> _What to work on_
Write out the data exactly from its first line onward, ending with the line in which "- i) Courts" appears.

> _Exercise data_
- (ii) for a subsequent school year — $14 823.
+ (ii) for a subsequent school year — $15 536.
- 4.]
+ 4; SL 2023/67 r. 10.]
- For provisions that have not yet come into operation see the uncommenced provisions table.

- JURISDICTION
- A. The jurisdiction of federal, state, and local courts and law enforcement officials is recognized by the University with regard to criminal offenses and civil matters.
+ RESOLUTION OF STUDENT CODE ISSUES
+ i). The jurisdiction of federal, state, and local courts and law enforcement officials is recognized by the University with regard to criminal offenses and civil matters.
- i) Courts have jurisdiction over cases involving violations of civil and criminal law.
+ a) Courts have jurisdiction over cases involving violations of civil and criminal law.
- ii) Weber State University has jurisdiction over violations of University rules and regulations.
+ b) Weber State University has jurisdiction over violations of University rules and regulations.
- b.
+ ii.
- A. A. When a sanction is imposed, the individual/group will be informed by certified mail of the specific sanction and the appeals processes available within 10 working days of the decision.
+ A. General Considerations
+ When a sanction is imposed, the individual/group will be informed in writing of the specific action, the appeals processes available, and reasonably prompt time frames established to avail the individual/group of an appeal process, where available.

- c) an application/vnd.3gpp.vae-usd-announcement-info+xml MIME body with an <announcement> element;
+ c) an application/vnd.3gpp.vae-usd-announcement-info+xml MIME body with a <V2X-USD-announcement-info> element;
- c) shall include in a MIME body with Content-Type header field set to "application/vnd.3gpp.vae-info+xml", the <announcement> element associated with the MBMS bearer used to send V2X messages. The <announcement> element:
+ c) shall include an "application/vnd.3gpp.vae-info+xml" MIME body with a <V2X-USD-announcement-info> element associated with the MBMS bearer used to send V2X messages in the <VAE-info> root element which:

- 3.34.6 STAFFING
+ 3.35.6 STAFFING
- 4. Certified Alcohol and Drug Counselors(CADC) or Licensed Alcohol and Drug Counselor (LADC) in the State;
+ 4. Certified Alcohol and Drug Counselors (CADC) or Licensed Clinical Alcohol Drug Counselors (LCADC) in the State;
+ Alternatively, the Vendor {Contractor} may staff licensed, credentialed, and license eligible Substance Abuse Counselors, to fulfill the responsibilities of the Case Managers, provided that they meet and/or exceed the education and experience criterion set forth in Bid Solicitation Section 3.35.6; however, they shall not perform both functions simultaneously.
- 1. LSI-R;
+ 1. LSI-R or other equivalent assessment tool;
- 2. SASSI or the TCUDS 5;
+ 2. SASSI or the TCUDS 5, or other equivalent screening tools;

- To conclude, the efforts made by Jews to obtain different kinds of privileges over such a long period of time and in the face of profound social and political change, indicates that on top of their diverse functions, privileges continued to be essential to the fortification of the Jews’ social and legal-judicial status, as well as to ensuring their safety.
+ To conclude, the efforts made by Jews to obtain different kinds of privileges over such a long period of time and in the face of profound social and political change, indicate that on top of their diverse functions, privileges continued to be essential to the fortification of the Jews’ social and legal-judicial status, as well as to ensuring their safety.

> _Exercise solution_
- (ii) for a subsequent school year — $14 823.
+ (ii) for a subsequent school year — $15 536.
- 4.]
+ 4; SL 2023/67 r. 10.]
- For provisions that have not yet come into operation see the uncommenced provisions table.

- JURISDICTION
- A. The jurisdiction of federal, state, and local courts and law enforcement officials is recognized by the University with regard to criminal offenses and civil matters.
+ RESOLUTION OF STUDENT CODE ISSUES
+ i). The jurisdiction of federal, state, and local courts and law enforcement officials is recognized by the University with regard to criminal offenses and civil matters.
- i) Courts have jurisdiction over cases involving violations of civil and criminal law.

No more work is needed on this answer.